Another issue I had with Hockfield's book was her apparent support of the Bayh-Dole Act. Since 1980, the Bayh-Dole Act has allowed universities, researchers and private companies to receive the patent rights to inventions created with federal funding, as long as some requirements of reporting and disclosure are met. While this has resulted in an uptick in patent applications, it also represents a massive amount of lost revenue for the US government, and in my opinion the conversion of massive amounts of taxpayer money into private-sector gain.
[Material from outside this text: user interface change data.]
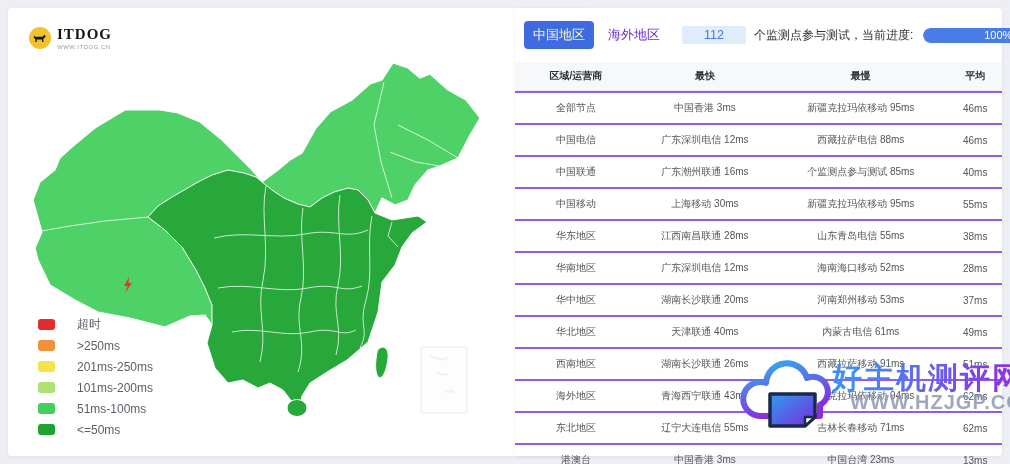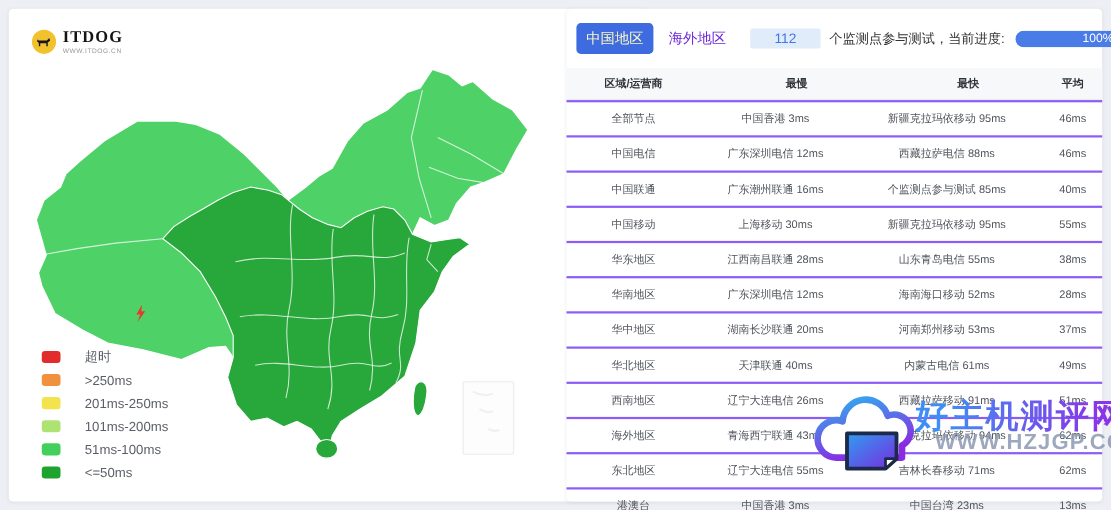--- a/index.html
+++ b/index.html
@@ -168,8 +168,8 @@
   <div id="tbl">
     <div class="trow thead">
       <div class="tc c1">区域/运营商</div>
+      <div class="tc c2">最快</div>
       <div class="tc c3">最慢</div>
-      <div class="tc c2">最快</div>
       <div class="tc c4">平均</div>
     </div>
     <div id="table-body">

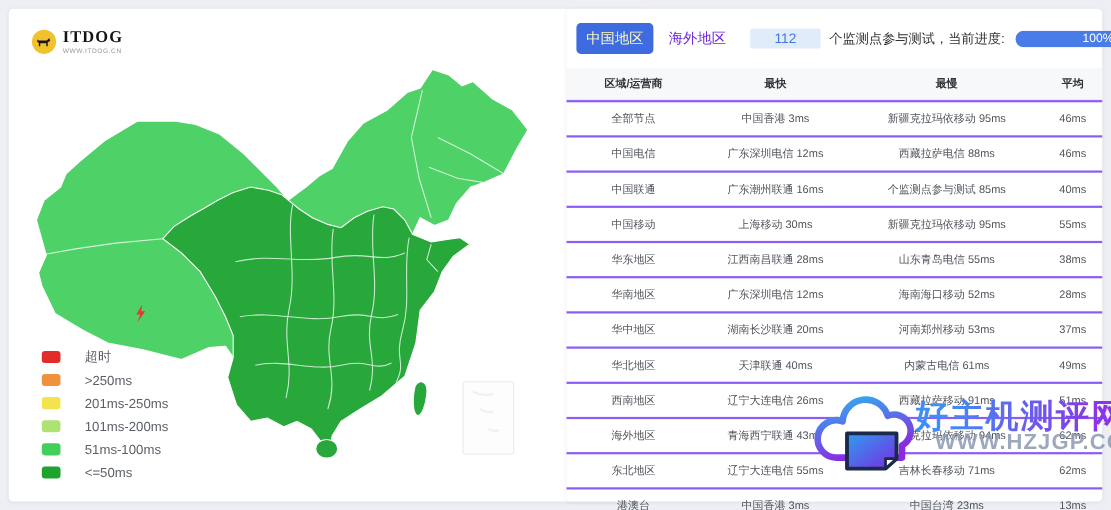--- a/index.html
+++ b/index.html
@@ -231,7 +231,7 @@
 
   <div class="trow">
     <div class="tc c1">西南地区</div>
-    <div class="tc c2">辽宁大连电信 26ms</div>
+    <div class="tc c2">湖南长沙联通 26ms</div>
     <div class="tc c3">西藏拉萨移动 91ms</div>
     <div class="tc c4">51ms</div>
   </div>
Research findings conducted with federal funding can be patented by private companies. Hockfield spoke glowingly of researchers who were serial entrepreneurs and had founded multiple companies based on their scientific discoveries. While I may be overly pessimistic about the value of new business creation (I think most of these sorts of companies are primarily objects of stockholder speculation and little else), I certainly think the government should receive recompense for the fruits of their funding. My ideal solution would be a return to the previous system, in which government-funded inventions and their ensuing patents are the property of the government.
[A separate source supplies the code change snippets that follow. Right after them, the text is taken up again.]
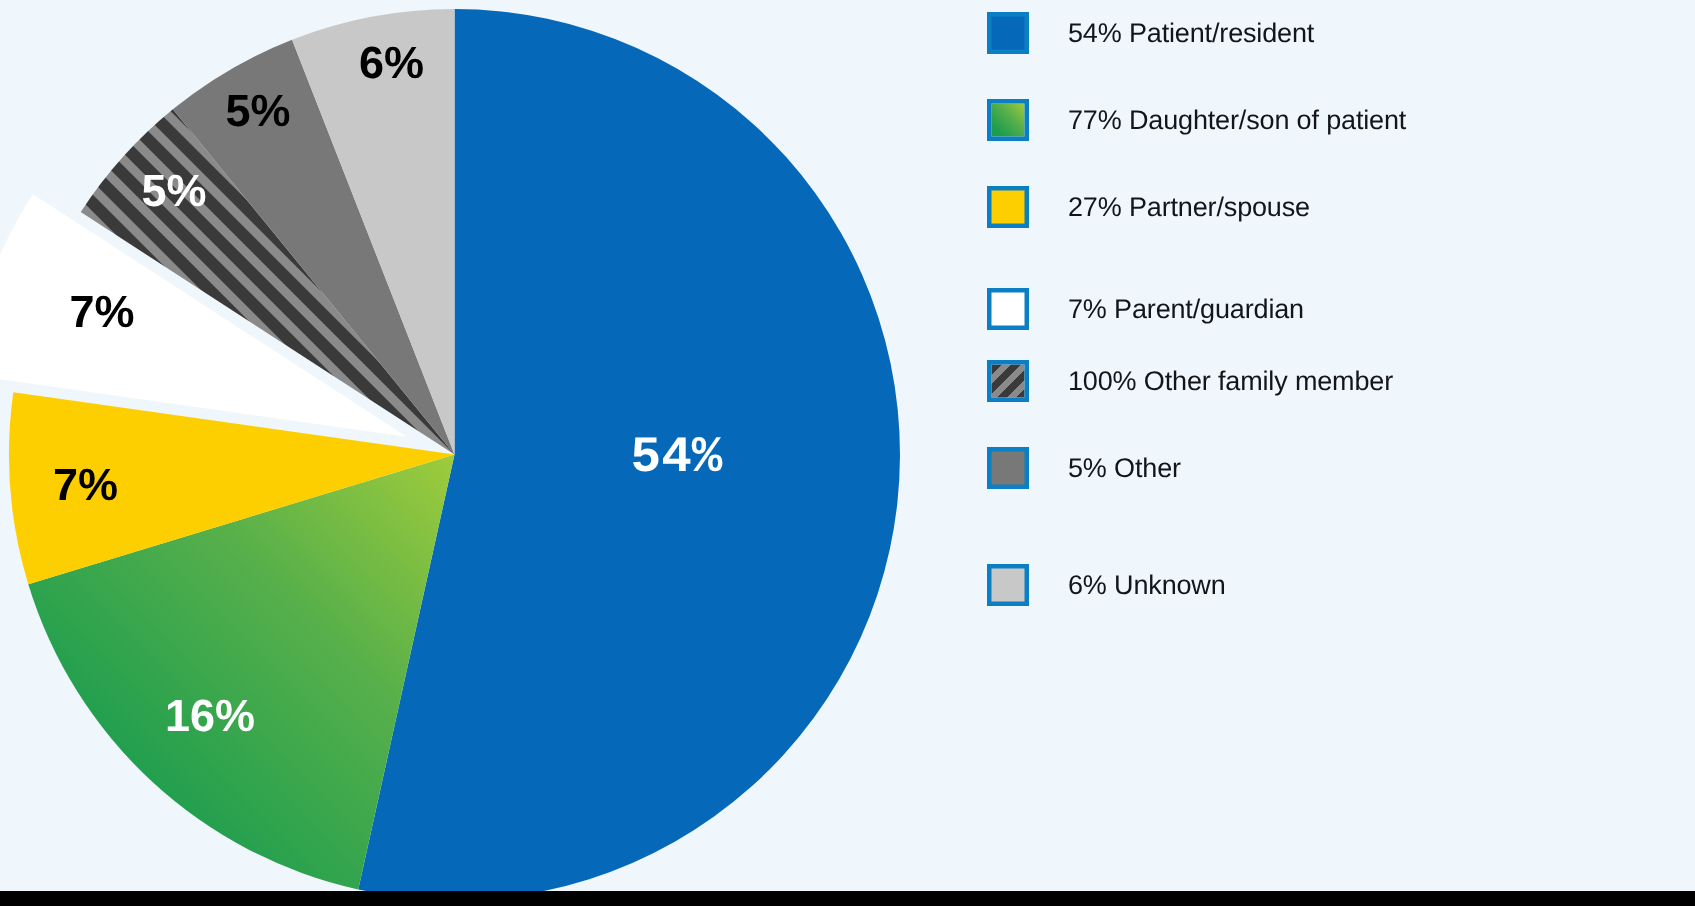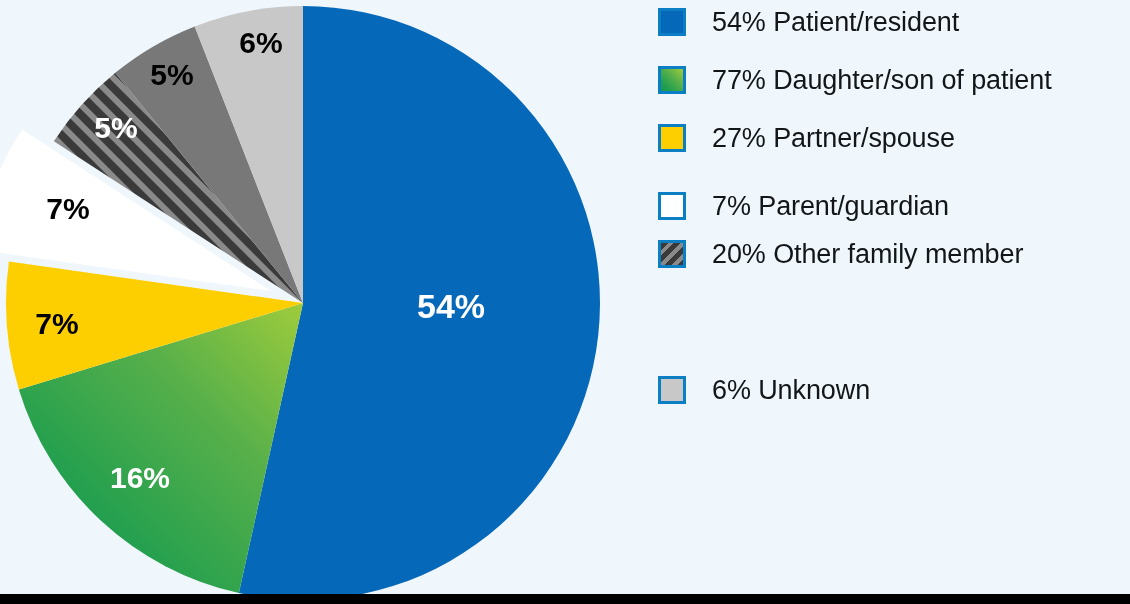--- a/index.html
+++ b/index.html
@@ -64,7 +64,7 @@
   }
   .legend-label {
     margin-left: 26px;
-    font-size: 27px;
+    font-size: 18px;
     line-height: 30px;
     color: #121619;
     white-space: nowrap;

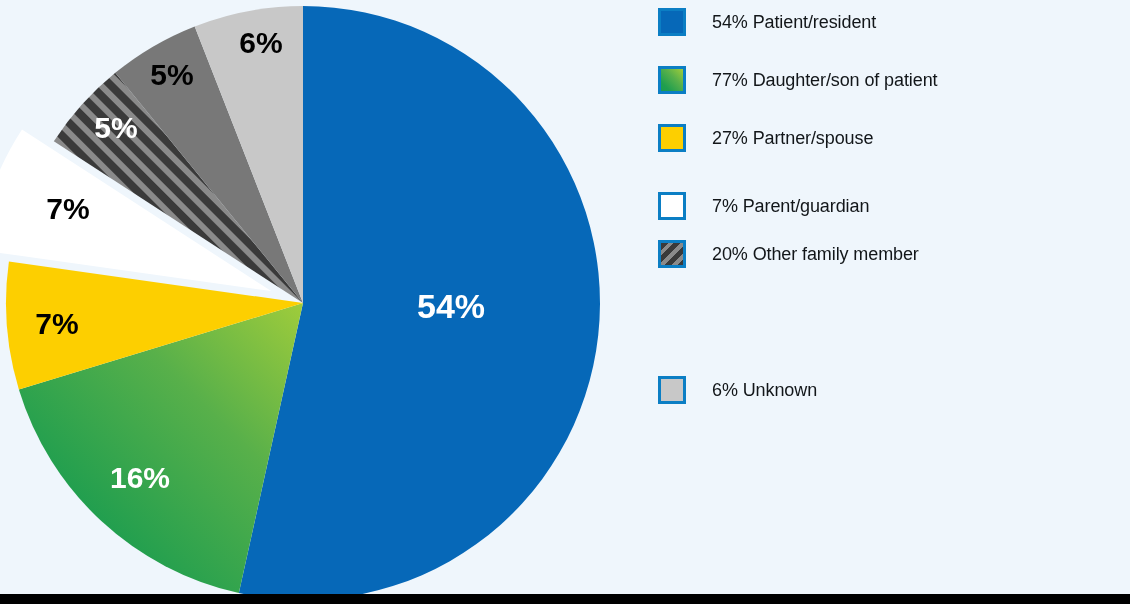--- a/index.html
+++ b/index.html
@@ -143,7 +143,7 @@
 
     <div class="legend-item" style="top:232px">
       <span class="legend-swatch" style="background:repeating-linear-gradient(135deg,#3a3a3a 0px,#3a3a3a 5px,#8a8a8a 5px,#8a8a8a 9px)"></span>
-      <span class="legend-label">20% Other family member</span>
+      <span class="legend-label">100% Other family member</span>
     </div>
 
 

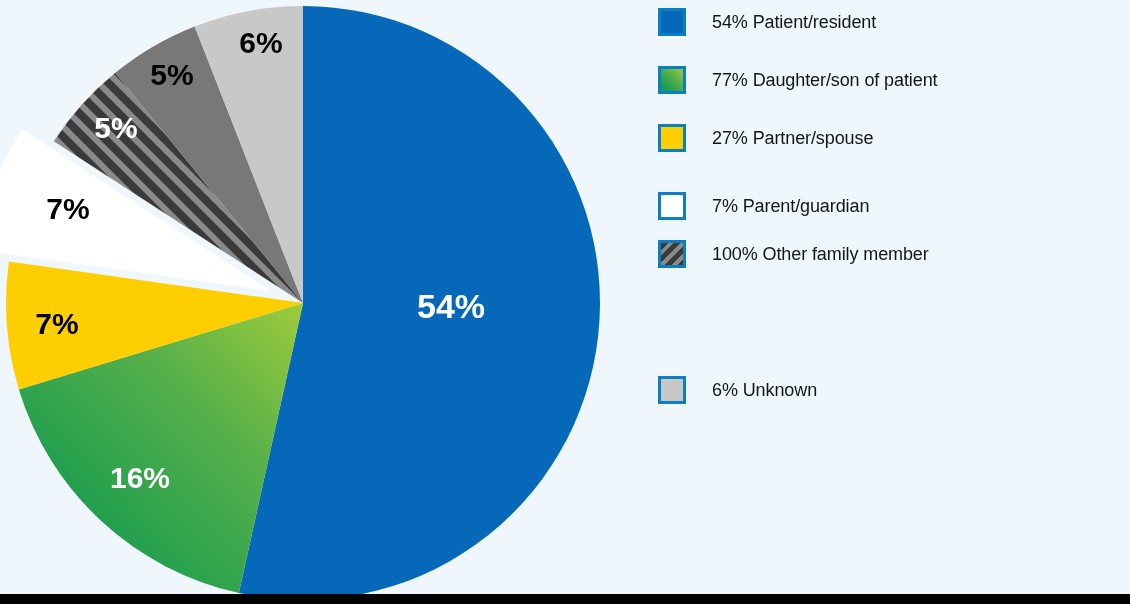--- a/index.html
+++ b/index.html
@@ -109,7 +109,7 @@
         </g>
     </svg>
     <div id="slice-labels">
-        <div class="slice-label" style="left: 451px; top: 306px; color: rgb(255, 255, 255); font-size: 34px;">54%</div>
+        <div class="slice-label" style="left: 451px; top: 306px; color: rgb(255, 255, 255); font-size: 34px; font-family: Liberation Mono, monospace;">54%</div>
         <div class="slice-label" style="left: 140px; top: 478px; color: rgb(255, 255, 255); font-size: 30px;">16%</div>
         <div class="slice-label" style="left: 57px; top: 324px; color: rgb(0, 0, 0); font-size: 30px;">7%</div>
         <div class="slice-label" style="left: 68px; top: 209px; color: rgb(0, 0, 0); font-size: 30px;">7%</div>

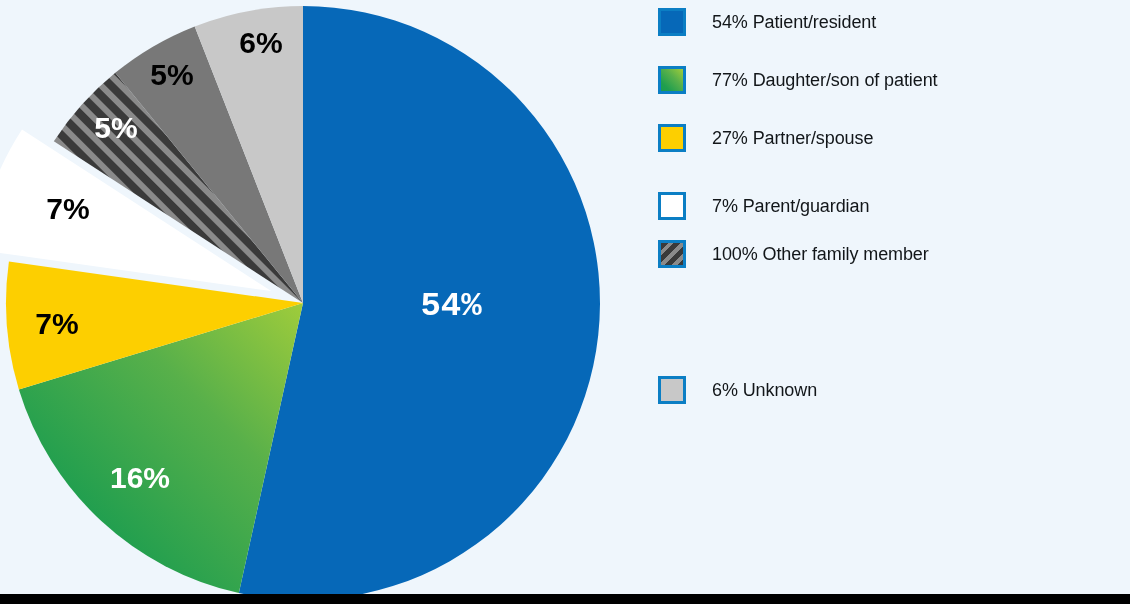--- a/index.html
+++ b/index.html
@@ -146,6 +146,10 @@
       <span class="legend-label">100% Other family member</span>
     </div>
 
+    <div class="legend-item" style="top:290px">
+      <span class="legend-swatch" style="background:#787878"></span>
+      <span class="legend-label">5% Other</span>
+    </div>
 
     <div class="legend-item" style="top:368px">
       <span class="legend-swatch" style="background:#c8c8c8"></span>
I think that the Bayh-Dole Act's intention (the spurring of scientific activity) could be achieved by easing the patent licensing process, and allowing private companies the benefit of use of a patented product for their own purposes, provided they pay for access to those patents (unless of course if the government determines it's in the taxpayer interest not to charge for access). The primary reasons for this are 1) the recouping of federal investments in basic research and 2) increased ability for the federal government to manipulate prices for products created with federal funding. A great number of pharmaceuticals are created with federal funding. If all those patents were held by the government, and the government had the right to refuse to grant their use to private sector actors unless they agree to a pricing scheme amenable to the government, the pharmaceutical crisis could be largely solved.
Hockfield's book is certainly interesting to the scientific observer, though I think it largely fails to capture the imagination of the futurist. I think Hockfield could have taken a little artistic license and posited some potential applications of the basic research being done now to pressing problems, which might have given her call for more funding and research effort some added appeal. I also think her stance on government ownership of patents is misguided. I greatly enjoyed reading her book though, and it reminded me of a book I've wanted to read for some time: Arthur Koestler's The Sleepwalkers, a history of scientific discovery. Some of the anecdotes recounted in Hockfield's book have the appearance of a scientist sleepwalking into a discovery, particularly Agre's discovery of aquaporin.